▸ WORK TO BE COMPLETED
Every entry below is to be copied exactly, apart from any picture it holds.

▸ RECORDS TO PROCESS
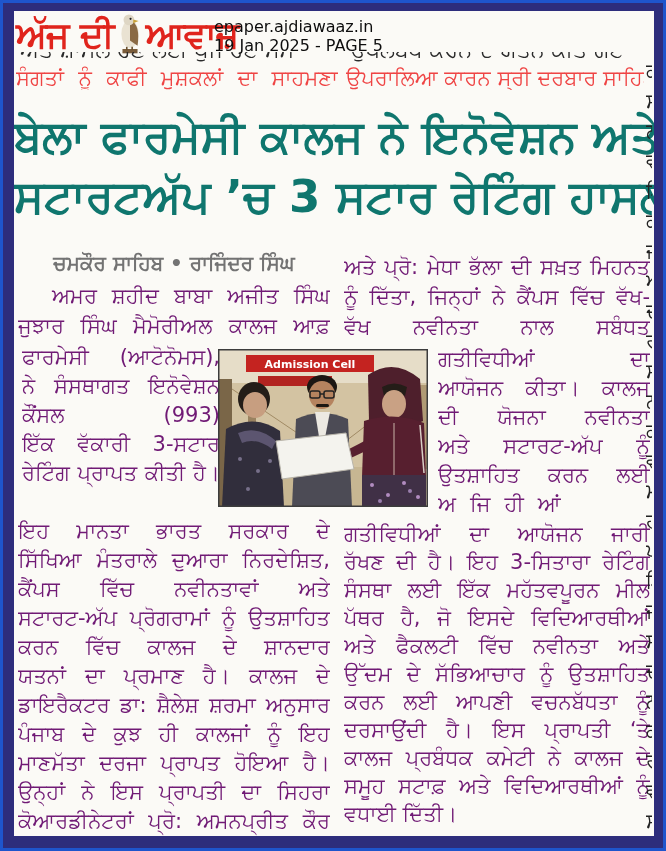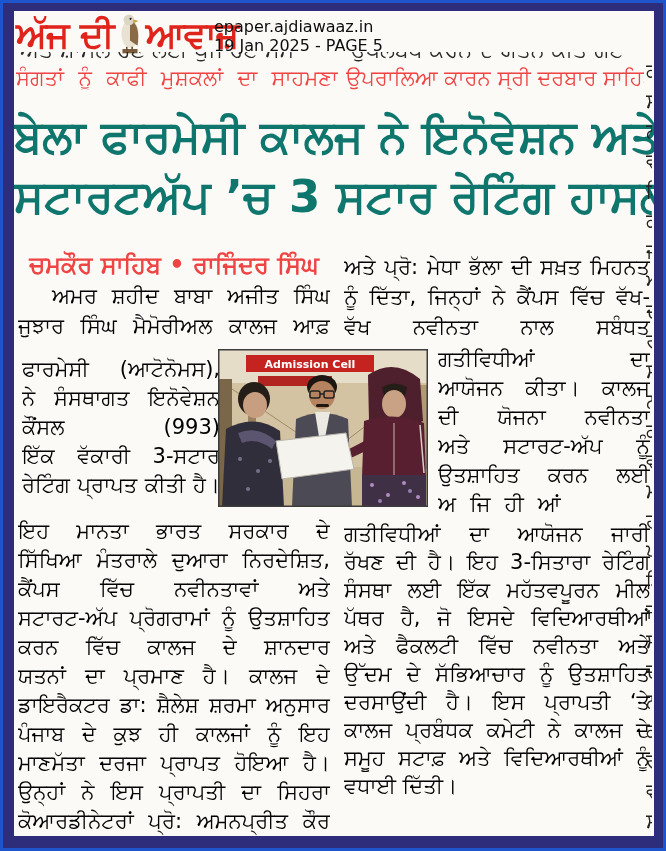--- a/index.html
+++ b/index.html
@@ -18,7 +18,7 @@
   .teaser{font-size:21px;color:#ef4444;font-weight:500;white-space:nowrap;overflow:hidden;text-align:justify;text-align-last:justify;}
 
   .headline{left:0;top:96px;width:638px;text-align:center;color:#0f766e;font-weight:800;font-size:45px;line-height:60px;white-space:nowrap;}
-  .byline{left:4px;top:240px;width:312px;text-align:center;font-weight:700;font-size:24px;color:#ef4444;white-space:nowrap;}
+  .byline{left:4px;top:240px;width:312px;text-align:center;font-weight:700;font-size:20px;color:#737373;white-space:nowrap;}
 
   .colblock{font-size:21px;color:#000000;}
   .colblock .line{text-align:justify;text-align-last:justify;white-space:nowrap;overflow:hidden;}

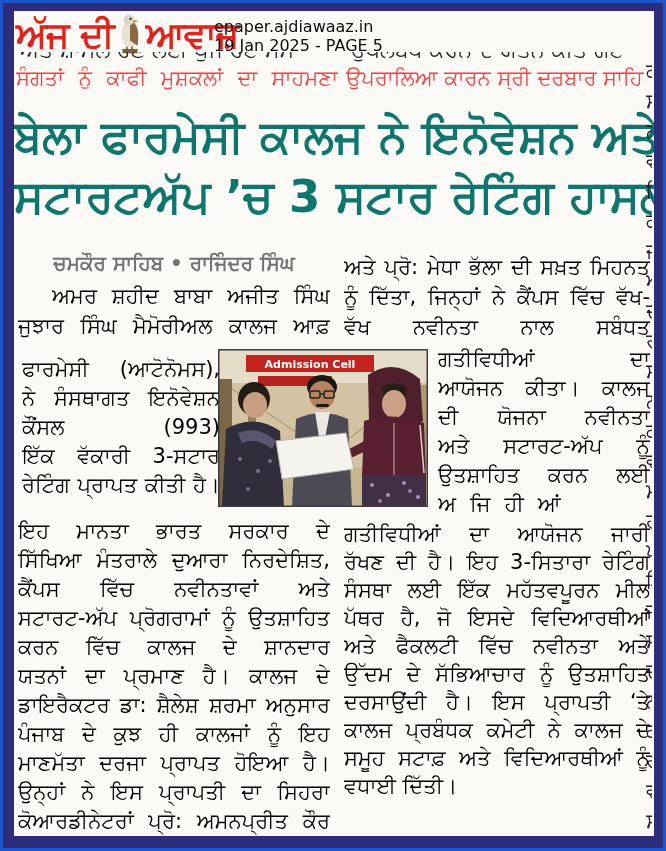--- a/index.html
+++ b/index.html
@@ -20,7 +20,7 @@
   .headline{left:0;top:96px;width:638px;text-align:center;color:#0f766e;font-weight:800;font-size:45px;line-height:60px;white-space:nowrap;}
   .byline{left:4px;top:240px;width:312px;text-align:center;font-weight:700;font-size:20px;color:#737373;white-space:nowrap;}
 
-  .colblock{font-size:21px;color:#000000;}
+  .colblock{font-size:21px;color:#701a75;}
   .colblock .line{text-align:justify;text-align-last:justify;white-space:nowrap;overflow:hidden;}
   .lh29 .line{line-height:29px;height:29px;}
   .lh30 .line{line-height:30px;height:30px;}

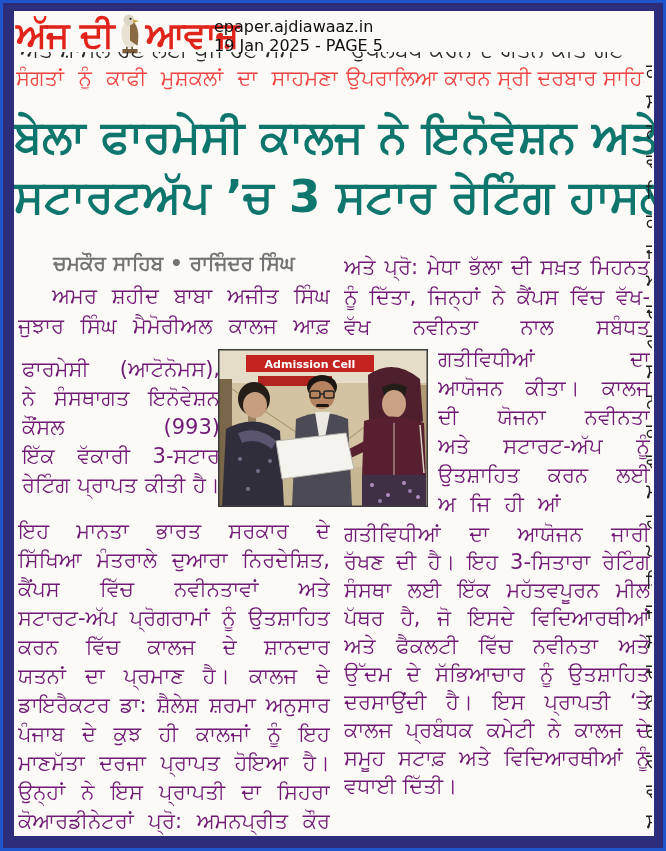--- a/index.html
+++ b/index.html
@@ -79,7 +79,7 @@
           <div class="line indent">ਅਮਰ ਸ਼ਹੀਦ ਬਾਬਾ ਅਜੀਤ ਸਿੰਘ</div>
           <div class="line">ਜੁਝਾਰ ਸਿੰਘ ਮੈਮੋਰੀਅਲ ਕਾਲਜ ਆਫ਼</div>
         </div>
-      <div class="abs colblock lh29" style="left:8px;top:332px;width:198px;margin-top:12px;">
+      <div class="abs colblock lh29" style="left:8px;top:332px;width:198px;">
           <div class="line">ਫਾਰਮੇਸੀ (ਆਟੋਨੋਮਸ),</div>
           <div class="line">ਨੇ ਸੰਸਥਾਗਤ ਇਨੋਵੇਸ਼ਨ</div>
           <div class="line">ਕੌਂਸਲ (993)</div>

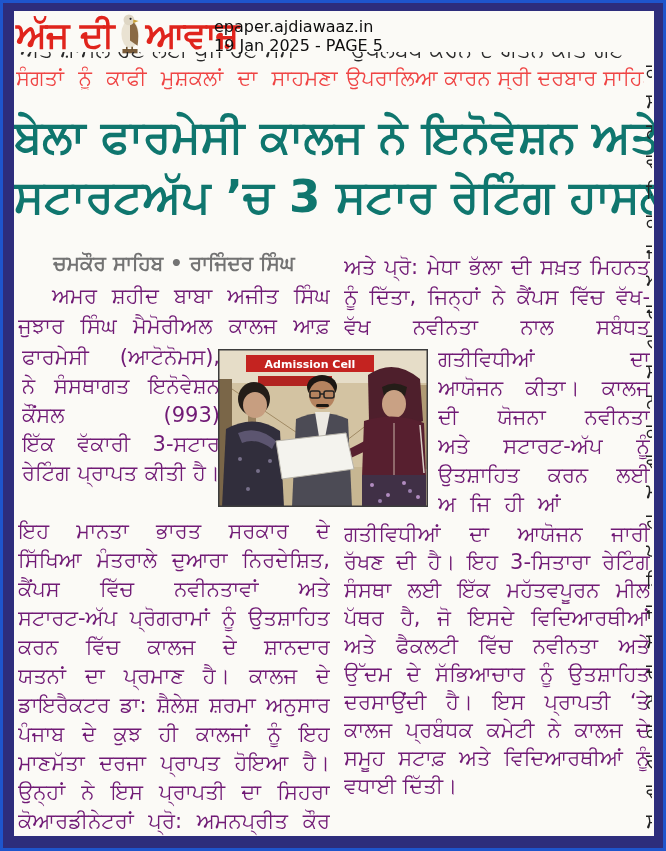--- a/index.html
+++ b/index.html
@@ -120,6 +120,7 @@
           <div class="line">ਪੱਥਰ ਹੈ, ਜੋ ਇਸਦੇ ਵਿਦਿਆਰਥੀਆਂ</div>
           <div class="line">ਅਤੇ ਫੈਕਲਟੀ ਵਿੱਚ ਨਵੀਨਤਾ ਅਤੇ</div>
           <div class="line">ਉੱਦਮ ਦੇ ਸੱਭਿਆਚਾਰ ਨੂੰ ਉਤਸ਼ਾਹਿਤ</div>
+          <div class="line">ਕਰਨ ਲਈ ਆਪਣੀ ਵਚਨਬੱਧਤਾ ਨੂੰ</div>
           <div class="line">ਦਰਸਾਉਂਦੀ ਹੈ। ਇਸ ਪ੍ਰਾਪਤੀ ‘ਤੇ</div>
           <div class="line">ਕਾਲਜ ਪ੍ਰਬੰਧਕ ਕਮੇਟੀ ਨੇ ਕਾਲਜ ਦੇ</div>
           <div class="line">ਸਮੂਹ ਸਟਾਫ਼ ਅਤੇ ਵਿਦਿਆਰਥੀਆਂ ਨੂੰ</div>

▸ YOUR RESPONSE
--- a/index.html
+++ b/index.html
@@ -18,7 +18,7 @@
   .teaser{font-size:21px;color:#ef4444;font-weight:500;white-space:nowrap;overflow:hidden;text-align:justify;text-align-last:justify;}
 
   .headline{left:0;top:96px;width:638px;text-align:center;color:#0f766e;font-weight:800;font-size:45px;line-height:60px;white-space:nowrap;}
-  .byline{left:4px;top:240px;width:312px;text-align:center;font-weight:700;font-size:24px;color:#ef4444;white-space:nowrap;}
+  .byline{left:4px;top:240px;width:312px;text-align:center;font-weight:700;font-size:20px;color:#737373;white-space:nowrap;}
 
   .colblock{font-size:21px;color:#000000;}
   .colblock .line{text-align:justify;text-align-last:justify;white-space:nowrap;overflow:hidden;}

--- a/index.html
+++ b/index.html
@@ -20,7 +20,7 @@
   .headline{left:0;top:96px;width:638px;text-align:center;color:#0f766e;font-weight:800;font-size:45px;line-height:60px;white-space:nowrap;}
   .byline{left:4px;top:240px;width:312px;text-align:center;font-weight:700;font-size:20px;color:#737373;white-space:nowrap;}
 
-  .colblock{font-size:21px;color:#000000;}
+  .colblock{font-size:21px;color:#701a75;}
   .colblock .line{text-align:justify;text-align-last:justify;white-space:nowrap;overflow:hidden;}
   .lh29 .line{line-height:29px;height:29px;}
   .lh30 .line{line-height:30px;height:30px;}

--- a/index.html
+++ b/index.html
@@ -79,7 +79,7 @@
           <div class="line indent">ਅਮਰ ਸ਼ਹੀਦ ਬਾਬਾ ਅਜੀਤ ਸਿੰਘ</div>
           <div class="line">ਜੁਝਾਰ ਸਿੰਘ ਮੈਮੋਰੀਅਲ ਕਾਲਜ ਆਫ਼</div>
         </div>
-      <div class="abs colblock lh29" style="left:8px;top:332px;width:198px;margin-top:12px;">
+      <div class="abs colblock lh29" style="left:8px;top:332px;width:198px;">
           <div class="line">ਫਾਰਮੇਸੀ (ਆਟੋਨੋਮਸ),</div>
           <div class="line">ਨੇ ਸੰਸਥਾਗਤ ਇਨੋਵੇਸ਼ਨ</div>
           <div class="line">ਕੌਂਸਲ (993)</div>

--- a/index.html
+++ b/index.html
@@ -120,6 +120,7 @@
           <div class="line">ਪੱਥਰ ਹੈ, ਜੋ ਇਸਦੇ ਵਿਦਿਆਰਥੀਆਂ</div>
           <div class="line">ਅਤੇ ਫੈਕਲਟੀ ਵਿੱਚ ਨਵੀਨਤਾ ਅਤੇ</div>
           <div class="line">ਉੱਦਮ ਦੇ ਸੱਭਿਆਚਾਰ ਨੂੰ ਉਤਸ਼ਾਹਿਤ</div>
+          <div class="line">ਕਰਨ ਲਈ ਆਪਣੀ ਵਚਨਬੱਧਤਾ ਨੂੰ</div>
           <div class="line">ਦਰਸਾਉਂਦੀ ਹੈ। ਇਸ ਪ੍ਰਾਪਤੀ ‘ਤੇ</div>
           <div class="line">ਕਾਲਜ ਪ੍ਰਬੰਧਕ ਕਮੇਟੀ ਨੇ ਕਾਲਜ ਦੇ</div>
           <div class="line">ਸਮੂਹ ਸਟਾਫ਼ ਅਤੇ ਵਿਦਿਆਰਥੀਆਂ ਨੂੰ</div>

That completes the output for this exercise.